Problem requirements =>
Return all lines in the material below that contain "flex".

Supplied records =>
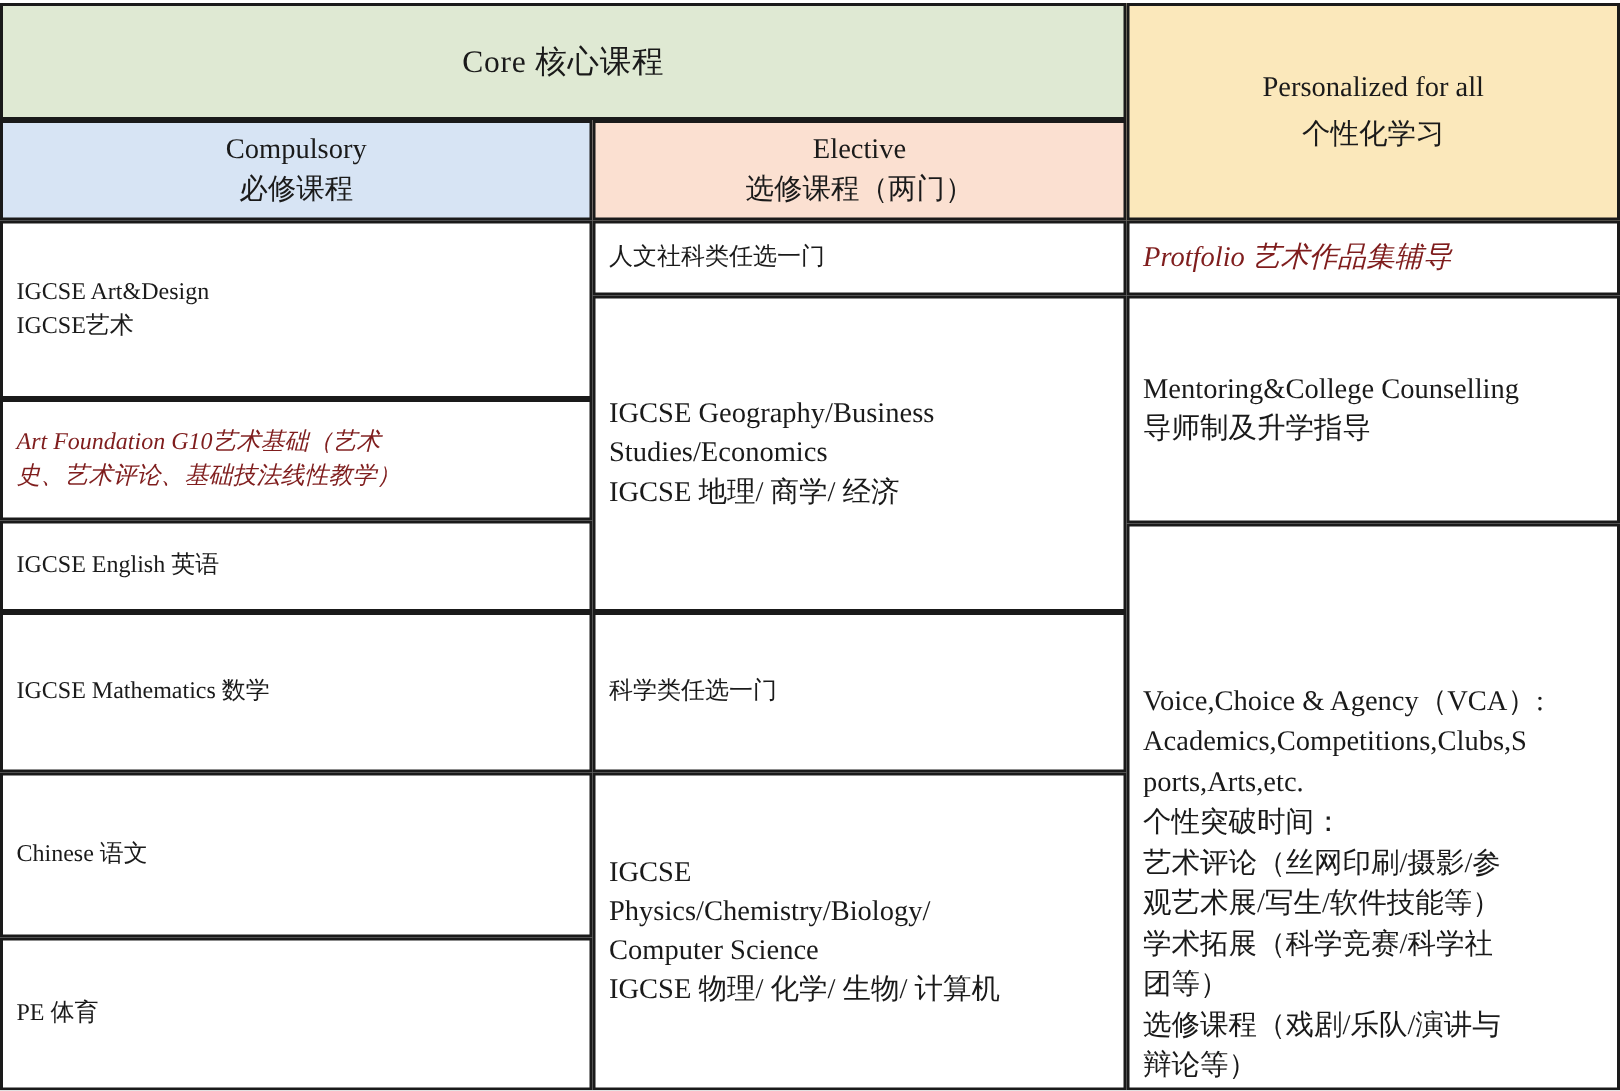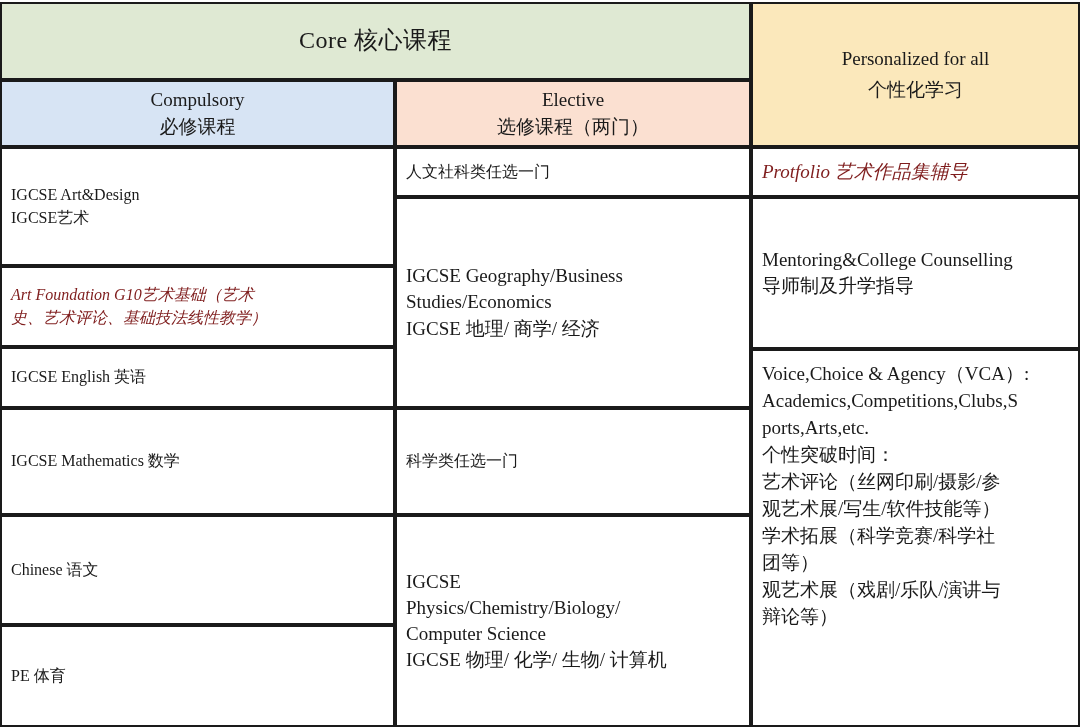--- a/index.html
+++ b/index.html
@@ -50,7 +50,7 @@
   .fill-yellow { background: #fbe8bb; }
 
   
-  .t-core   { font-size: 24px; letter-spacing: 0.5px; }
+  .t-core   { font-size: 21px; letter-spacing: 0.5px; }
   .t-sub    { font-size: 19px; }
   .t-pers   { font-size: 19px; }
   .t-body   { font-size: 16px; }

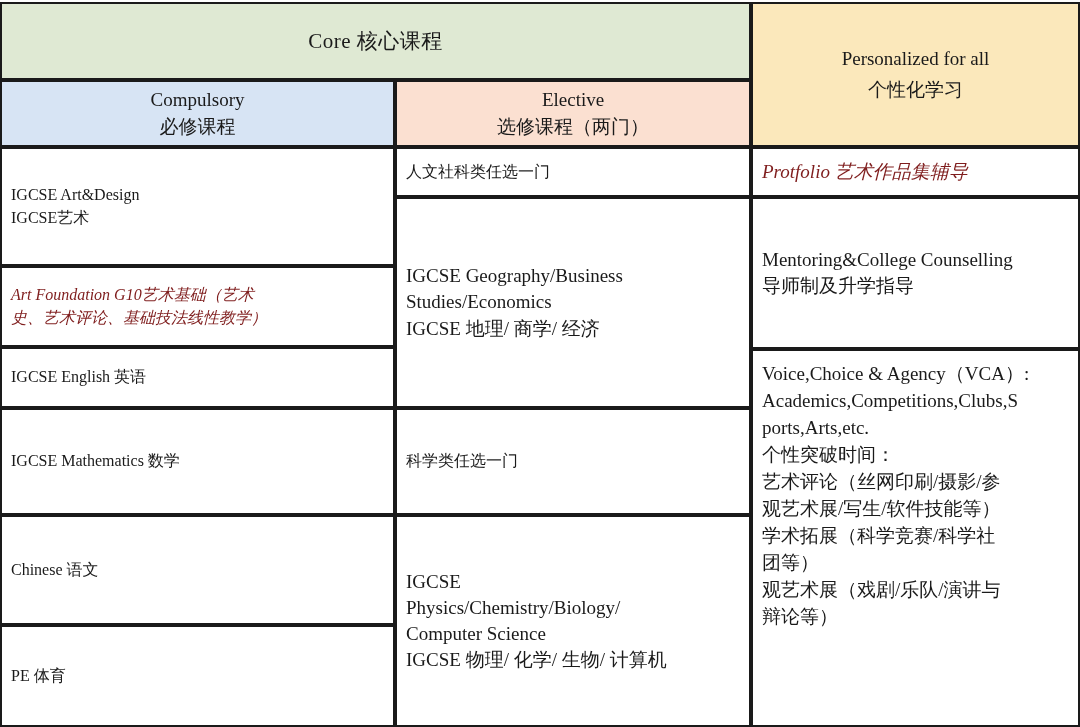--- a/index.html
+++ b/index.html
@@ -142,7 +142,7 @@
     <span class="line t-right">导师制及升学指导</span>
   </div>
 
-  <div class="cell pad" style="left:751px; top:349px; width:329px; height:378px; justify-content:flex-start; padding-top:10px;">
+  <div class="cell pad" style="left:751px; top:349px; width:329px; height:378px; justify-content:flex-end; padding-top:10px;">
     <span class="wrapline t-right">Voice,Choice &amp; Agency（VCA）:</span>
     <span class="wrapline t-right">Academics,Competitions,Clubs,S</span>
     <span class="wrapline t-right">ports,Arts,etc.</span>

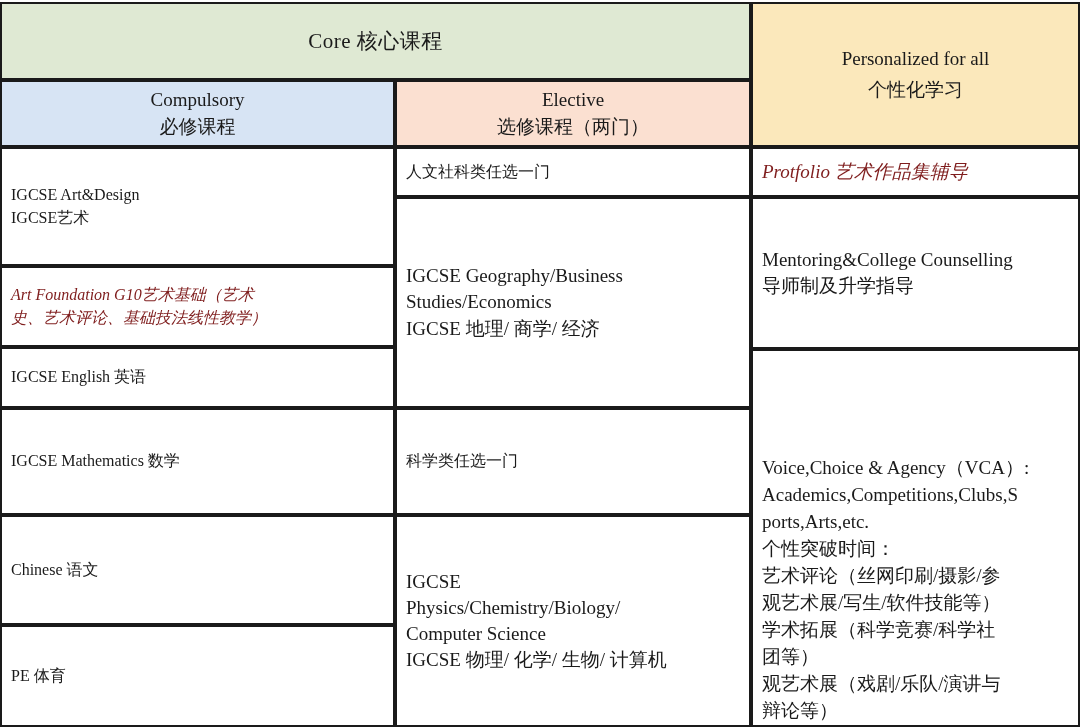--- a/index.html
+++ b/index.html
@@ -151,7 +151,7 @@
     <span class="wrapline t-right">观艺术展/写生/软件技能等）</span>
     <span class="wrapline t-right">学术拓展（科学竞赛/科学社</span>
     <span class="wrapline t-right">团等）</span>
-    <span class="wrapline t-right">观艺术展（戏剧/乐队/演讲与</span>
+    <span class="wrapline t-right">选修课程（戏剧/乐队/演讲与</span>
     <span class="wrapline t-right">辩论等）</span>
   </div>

Your solution =>
-  <div class="cell pad" style="left:751px; top:349px; width:329px; height:378px; justify-content:flex-start; padding-top:10px;">
+  <div class="cell pad" style="left:751px; top:349px; width:329px; height:378px; justify-content:flex-end; padding-top:10px;">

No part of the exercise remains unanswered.